Hal tersebut, Ia lakukan untuk percepatan penanganan Karhutla di sekitar Bandara Internasional Syamsuddin Noor, Kota Banjarbar, Senin (2/10/2033).
Wamen LHK menilai, di Kecamatan Landasan Ulin, kondisi Karhutlanya sudah darurat. Sehingga diperluan penanganan lebih serius.
“Khusus di Kecamatan Landasan Ulin Banjarbaru ini bisa kita atasi dan kita kurangi, ini sudah kondisi emergency dan sikap kita juga harus emergency, kita gunakan semua sumber daya yang kita punya,” terang Alue Dohong kepada sejumlah awak media.
Ia menyebutkan, sedikitnya ada 104 titik hotspot di wilayah Kota Banjarbaru yang akan menjadi titik lokasi pemadaman Karhutla.
Namun dari kesemuanya, belum tentu merupakan tempat yang fhayer spot, sehingga perlu dicari terlebih dulu fhayer spotnya guna memaksimalkan pemadaman.
“Memang pada hari ini data hotspot yang terpantau khususnya yang ada di Banjarbaru kurang lebih 104 titik hotspot,” ujarnya.
Adapun 4 provinsi rawan terjadinya Karhutla, yakni di Sumatra Selatan, Kalimantan Selatan, Kalimantan Tengah, dan Kalimantan Barat.
Oleh karena itu, Ia mengimbau, kepada masyarakat yang lahannya terdampak dari Karhutla ikut serta dalam penanganan kebakaran.

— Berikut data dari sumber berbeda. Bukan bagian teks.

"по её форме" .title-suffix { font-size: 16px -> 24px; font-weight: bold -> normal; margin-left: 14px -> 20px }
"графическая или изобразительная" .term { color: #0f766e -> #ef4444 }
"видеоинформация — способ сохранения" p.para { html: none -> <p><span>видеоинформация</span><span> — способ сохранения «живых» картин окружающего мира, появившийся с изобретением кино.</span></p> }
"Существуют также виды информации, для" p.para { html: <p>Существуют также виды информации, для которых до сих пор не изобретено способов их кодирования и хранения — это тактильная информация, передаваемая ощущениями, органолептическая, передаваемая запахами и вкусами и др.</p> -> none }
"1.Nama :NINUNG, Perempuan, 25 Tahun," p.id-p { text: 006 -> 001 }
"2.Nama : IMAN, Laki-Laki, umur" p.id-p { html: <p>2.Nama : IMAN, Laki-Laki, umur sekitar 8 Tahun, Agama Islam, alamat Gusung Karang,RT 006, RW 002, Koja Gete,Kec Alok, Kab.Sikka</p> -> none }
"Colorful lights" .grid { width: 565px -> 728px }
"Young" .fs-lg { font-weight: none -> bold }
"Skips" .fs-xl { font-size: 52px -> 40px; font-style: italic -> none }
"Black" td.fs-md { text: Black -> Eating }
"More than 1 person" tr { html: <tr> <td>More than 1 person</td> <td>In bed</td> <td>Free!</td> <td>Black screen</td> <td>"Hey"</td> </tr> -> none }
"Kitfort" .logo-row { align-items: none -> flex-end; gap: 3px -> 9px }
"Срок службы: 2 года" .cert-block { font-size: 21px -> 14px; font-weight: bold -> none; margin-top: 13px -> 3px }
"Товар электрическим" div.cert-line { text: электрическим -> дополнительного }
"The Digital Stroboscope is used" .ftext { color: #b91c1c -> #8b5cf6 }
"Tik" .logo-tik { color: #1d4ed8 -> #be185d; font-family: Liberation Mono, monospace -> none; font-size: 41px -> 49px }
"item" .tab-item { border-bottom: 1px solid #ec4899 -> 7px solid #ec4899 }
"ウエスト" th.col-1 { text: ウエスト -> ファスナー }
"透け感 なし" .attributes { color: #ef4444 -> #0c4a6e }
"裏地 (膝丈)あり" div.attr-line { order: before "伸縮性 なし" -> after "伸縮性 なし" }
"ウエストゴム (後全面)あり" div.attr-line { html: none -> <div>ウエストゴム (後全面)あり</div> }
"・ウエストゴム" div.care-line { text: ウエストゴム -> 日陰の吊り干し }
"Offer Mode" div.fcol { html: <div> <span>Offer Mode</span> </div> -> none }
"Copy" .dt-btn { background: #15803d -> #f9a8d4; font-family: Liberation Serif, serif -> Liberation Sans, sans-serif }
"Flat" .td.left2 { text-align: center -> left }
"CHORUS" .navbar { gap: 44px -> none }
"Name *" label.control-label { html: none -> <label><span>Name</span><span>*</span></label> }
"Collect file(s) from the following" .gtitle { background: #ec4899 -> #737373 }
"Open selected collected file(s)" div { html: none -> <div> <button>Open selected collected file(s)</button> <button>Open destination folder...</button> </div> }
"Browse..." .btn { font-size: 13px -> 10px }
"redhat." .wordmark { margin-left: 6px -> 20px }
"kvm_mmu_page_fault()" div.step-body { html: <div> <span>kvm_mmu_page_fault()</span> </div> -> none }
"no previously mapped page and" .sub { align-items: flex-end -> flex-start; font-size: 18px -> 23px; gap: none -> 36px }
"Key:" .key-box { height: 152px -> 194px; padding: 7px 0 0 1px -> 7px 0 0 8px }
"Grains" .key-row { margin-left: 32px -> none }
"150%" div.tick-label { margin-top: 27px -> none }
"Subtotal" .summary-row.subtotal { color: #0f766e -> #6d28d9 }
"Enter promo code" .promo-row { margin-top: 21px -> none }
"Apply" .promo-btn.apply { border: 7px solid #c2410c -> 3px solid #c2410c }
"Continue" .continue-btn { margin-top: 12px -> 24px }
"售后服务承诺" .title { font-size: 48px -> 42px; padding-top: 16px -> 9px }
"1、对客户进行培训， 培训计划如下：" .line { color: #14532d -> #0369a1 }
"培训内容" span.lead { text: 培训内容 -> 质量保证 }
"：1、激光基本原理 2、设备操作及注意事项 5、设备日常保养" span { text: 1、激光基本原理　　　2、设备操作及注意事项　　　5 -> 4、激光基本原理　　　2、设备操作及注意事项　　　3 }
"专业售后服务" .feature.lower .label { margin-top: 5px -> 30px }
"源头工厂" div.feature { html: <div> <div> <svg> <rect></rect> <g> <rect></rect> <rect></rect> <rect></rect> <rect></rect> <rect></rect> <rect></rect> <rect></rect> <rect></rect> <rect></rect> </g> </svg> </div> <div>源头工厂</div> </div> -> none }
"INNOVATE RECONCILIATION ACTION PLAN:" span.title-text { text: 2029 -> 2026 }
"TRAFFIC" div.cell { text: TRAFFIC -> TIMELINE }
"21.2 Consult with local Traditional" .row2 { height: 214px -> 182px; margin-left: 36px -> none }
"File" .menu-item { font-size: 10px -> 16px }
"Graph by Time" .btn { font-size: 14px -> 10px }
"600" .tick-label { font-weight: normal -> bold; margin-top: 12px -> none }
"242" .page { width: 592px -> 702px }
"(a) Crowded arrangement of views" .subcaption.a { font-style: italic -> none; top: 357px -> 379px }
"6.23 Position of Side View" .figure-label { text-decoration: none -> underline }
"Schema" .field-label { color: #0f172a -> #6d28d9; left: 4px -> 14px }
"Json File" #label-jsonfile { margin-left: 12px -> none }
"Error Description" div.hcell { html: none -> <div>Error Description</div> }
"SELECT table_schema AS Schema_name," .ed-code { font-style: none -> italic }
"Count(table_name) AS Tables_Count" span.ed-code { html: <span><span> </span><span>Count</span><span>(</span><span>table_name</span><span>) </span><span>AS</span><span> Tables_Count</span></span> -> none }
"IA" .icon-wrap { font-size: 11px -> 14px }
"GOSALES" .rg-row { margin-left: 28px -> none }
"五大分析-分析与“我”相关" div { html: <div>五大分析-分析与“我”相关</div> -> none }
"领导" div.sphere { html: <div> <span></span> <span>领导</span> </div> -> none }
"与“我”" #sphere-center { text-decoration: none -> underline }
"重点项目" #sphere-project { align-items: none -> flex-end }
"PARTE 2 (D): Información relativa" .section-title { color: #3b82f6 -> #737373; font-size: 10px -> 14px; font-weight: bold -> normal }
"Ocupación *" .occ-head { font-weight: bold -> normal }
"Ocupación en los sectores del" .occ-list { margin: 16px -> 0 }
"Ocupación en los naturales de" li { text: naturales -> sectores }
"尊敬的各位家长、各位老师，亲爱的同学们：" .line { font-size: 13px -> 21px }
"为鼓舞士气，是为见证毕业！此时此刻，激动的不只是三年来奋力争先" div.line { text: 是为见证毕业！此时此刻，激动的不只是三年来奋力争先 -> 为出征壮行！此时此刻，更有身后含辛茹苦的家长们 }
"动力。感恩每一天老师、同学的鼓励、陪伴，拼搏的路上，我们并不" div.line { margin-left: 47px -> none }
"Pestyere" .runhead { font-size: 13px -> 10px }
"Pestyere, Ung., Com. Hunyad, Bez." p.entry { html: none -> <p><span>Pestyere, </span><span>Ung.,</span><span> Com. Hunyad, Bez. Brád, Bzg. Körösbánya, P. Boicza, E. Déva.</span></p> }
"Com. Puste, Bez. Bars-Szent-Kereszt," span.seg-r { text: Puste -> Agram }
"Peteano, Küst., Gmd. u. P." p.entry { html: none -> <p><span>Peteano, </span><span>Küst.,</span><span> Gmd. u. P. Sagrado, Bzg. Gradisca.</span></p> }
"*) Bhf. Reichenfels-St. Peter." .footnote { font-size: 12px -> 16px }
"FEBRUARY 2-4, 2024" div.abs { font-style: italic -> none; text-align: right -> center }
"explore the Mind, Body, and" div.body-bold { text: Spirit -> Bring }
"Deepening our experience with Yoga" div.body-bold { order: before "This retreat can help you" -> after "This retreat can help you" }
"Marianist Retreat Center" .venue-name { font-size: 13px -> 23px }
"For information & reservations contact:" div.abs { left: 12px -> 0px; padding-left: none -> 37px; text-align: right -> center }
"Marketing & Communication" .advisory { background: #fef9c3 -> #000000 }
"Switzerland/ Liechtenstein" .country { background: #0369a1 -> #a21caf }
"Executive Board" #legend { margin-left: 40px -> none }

Dan bagi masyarakat yang berkegiatan diluar rumah agar dapat menggunakan masker untuk menghindari dampak kabut asap dari Karhutla.
“Masyarakat yang lahan-lahan nya terbakar ikut juga berpartisipasi jangan diam saja, jangan dibiarkan lahannya terbakar,” imbaunya.
Tidak hanya itu, Ia pun menegaskan, Polda Kalsel tidak segan-segan mengambil tindakan hukum guna memberikan efek jera kepada oknum yang dengan sengaja melakukan pembakaran hutan dan lahan.
“Saya minta polda untuk melakukan kegiatan penegakan hukum supaya ada getaran efeknya, karena ini menjadi masalah kita bersama,” tegasnya.
Dia berharap, adanya kerjasama dan upaya bersama ini dapat mengatasi serta meminimalisir luasan lahan yang terbakar di Kota Banjarbaru.
“Mudah-mudahan dengan upaya bersama, kerja guyup, kerja bareng kita pelan-pelan mengatasi bisa tertanggulangi,” tandasnya.
Sementara itu, Manajer Pusdalops BPBD Provinsi Kalsel, Ricky Ferdyanto mengatakan, berdasarkan dari arahan Wakil Menteri, wilayah Kecamatan Guntung Damar akan segera dipandamkan.
Supaya, kabut asap yang timbul dari Karhutla tidak lagi mengganggu jadwal penerbangan di Bandara Internasional Syamsuddin Noor.
“Arahan dari Wamen bahwa sekitaran Guntung Damar ini harus sesegera mungkin untuk dilakukan pemadaman,” ujarnya.
Ia mengakui, memang kendala dalam penanganan Karhutla ini selain tanahnya gambut, adalah titik lokasi kejadian yang jauh dari sumber air sehingga sulit untuk dijangkau.
“Daerah-daerah yang terbakar ditengah itu memang airnya agak susah, jadi kita kadang memerlukan 5 sampai 6 rol selang untuk dapat menuju ke titik spot yang ada,” pungkasnya.
Sebagai informasi, berdasarkan data BPBD Kota Banjarbaru, per Kamis (28/9/23) luas lahan yang terbakar di Ibu Kota Provinsi Kalsel sudah mencapai 868,3 hektare dengan jumlah 386 kejadian.